Local resources, legislation and investigators’ experience currently dictate the inclusion and exclusion criteria of individual clinical trials. Strict protocols are developed by a multidisciplinary panel. In general, current trials only include adult patients who have the capacity to consent and have failed conventional treatment. Those with other significant psychiatric disorders, those who are pregnant, and those who possess contraindication for DBS surgery are generally excluded (U.S. National Library of Medicine, 2014, U.S. National Library of Medicine, 2016a, U.S. National Library of Medicine, 2016b). These are consistent with the four principles we outlined above and aim to safeguard the most vulnerable. To maximize the potential benefits offered by DBS, those who are at highest risk of suffering from a lethal overdose given the clinical history and social context would likely be acceptable candidates given the risks of significant morbidity and mortality if left without treatment. This is provided that they have no other contraindications to be included in the study (such as unacceptable surgical risks).

Legal considerations

Upon cogitating on the ethical dilemmas that arise in treating addiction with neuromodulation, it is imperative to consider the medicolegal aspects. By doing so, one can ensure patients’ legal rights are respected, and medical practitioners are protected from lawsuits. As studies of neuromodulation's effect on SUD are still preliminary, there are few precedent legal cases and real-life applications that can be discussed. This can be done through the analysis of past legal rulings of medical practice and applying these precedents to neuromodulation in addiction.

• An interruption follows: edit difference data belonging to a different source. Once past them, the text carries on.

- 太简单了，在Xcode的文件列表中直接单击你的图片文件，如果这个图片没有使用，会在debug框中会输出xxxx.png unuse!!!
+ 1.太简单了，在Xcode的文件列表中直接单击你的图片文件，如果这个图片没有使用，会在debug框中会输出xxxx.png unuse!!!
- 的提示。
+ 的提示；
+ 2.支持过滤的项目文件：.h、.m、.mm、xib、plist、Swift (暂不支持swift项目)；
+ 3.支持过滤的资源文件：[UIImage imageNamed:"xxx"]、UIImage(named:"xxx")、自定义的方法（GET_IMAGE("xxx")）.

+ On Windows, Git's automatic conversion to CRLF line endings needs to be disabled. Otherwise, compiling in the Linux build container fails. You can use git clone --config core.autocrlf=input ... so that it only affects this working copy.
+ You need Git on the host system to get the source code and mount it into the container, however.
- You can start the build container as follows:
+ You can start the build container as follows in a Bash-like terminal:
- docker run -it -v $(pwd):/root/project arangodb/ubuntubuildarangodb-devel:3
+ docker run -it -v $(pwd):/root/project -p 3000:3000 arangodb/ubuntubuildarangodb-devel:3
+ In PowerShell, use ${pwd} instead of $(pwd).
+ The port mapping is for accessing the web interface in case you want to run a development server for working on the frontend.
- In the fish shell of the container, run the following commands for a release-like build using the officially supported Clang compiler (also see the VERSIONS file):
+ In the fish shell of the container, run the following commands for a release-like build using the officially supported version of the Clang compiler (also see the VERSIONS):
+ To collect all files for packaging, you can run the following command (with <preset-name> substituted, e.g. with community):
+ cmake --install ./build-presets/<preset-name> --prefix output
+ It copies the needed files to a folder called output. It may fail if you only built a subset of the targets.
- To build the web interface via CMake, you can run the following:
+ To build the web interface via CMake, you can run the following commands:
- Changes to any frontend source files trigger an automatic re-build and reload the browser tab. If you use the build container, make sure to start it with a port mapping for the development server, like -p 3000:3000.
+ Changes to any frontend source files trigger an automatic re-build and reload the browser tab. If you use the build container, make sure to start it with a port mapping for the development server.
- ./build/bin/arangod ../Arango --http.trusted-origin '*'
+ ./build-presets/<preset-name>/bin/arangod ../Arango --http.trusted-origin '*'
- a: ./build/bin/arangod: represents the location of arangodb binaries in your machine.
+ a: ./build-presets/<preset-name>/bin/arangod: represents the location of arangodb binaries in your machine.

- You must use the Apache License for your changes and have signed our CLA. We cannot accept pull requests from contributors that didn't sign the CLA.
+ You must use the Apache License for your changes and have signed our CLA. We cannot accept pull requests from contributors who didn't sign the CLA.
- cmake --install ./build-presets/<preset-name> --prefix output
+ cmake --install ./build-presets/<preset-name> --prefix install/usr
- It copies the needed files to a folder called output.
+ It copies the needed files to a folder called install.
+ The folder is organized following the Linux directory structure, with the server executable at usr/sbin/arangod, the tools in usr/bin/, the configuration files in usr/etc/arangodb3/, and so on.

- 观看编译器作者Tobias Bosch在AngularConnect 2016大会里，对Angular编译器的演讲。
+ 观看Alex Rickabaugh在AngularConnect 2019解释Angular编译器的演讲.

Though there are few laws in place regarding the practice of DBS specifically, we can follow the legal precedent set by electroconvulsive therapy (ECT) regulations. ECT has a negative image in society because of its unethical usage in the past, and its portrayal in popular media. Because of this, ECT is a highly regulated procedure with many state laws and organizational standards. Informed consent is an important aspect of these statutes and standards. The American Psychiatric Association's (APA) Task Force Report on ECT states that the psychiatrist should provide a thorough explanation of the following areas to each prospective ECT patient: (1) indication and rationale of using ECT, including the available and reasonable alternatives and their attendant risks and benefits; (2) the likelihood and severity of relevant risks; (3) the possibility of the need to perform emergency medical intervention in the event of complications; (4) assurance that the consent is voluntary and can be revoked at any time without penalty; (5) encouragement to ask questions at any time about ECT; and (6) restrictions on patient behavior that are likely to be necessary prior to, during, and following ECT (Leong & Eth, 1991). We can use these guidelines for ECT as a framework for guidelines for DBS. In application to DBS to treat addiction, it is of the utmost importance that patients understand the risks and benefits of this procedure. Should the patients decide to undergo DBS to treat their addiction, their autonomy should be safeguarded by equipping them with the full knowledge of the risks, benefits, and alternatives to DBS treatment.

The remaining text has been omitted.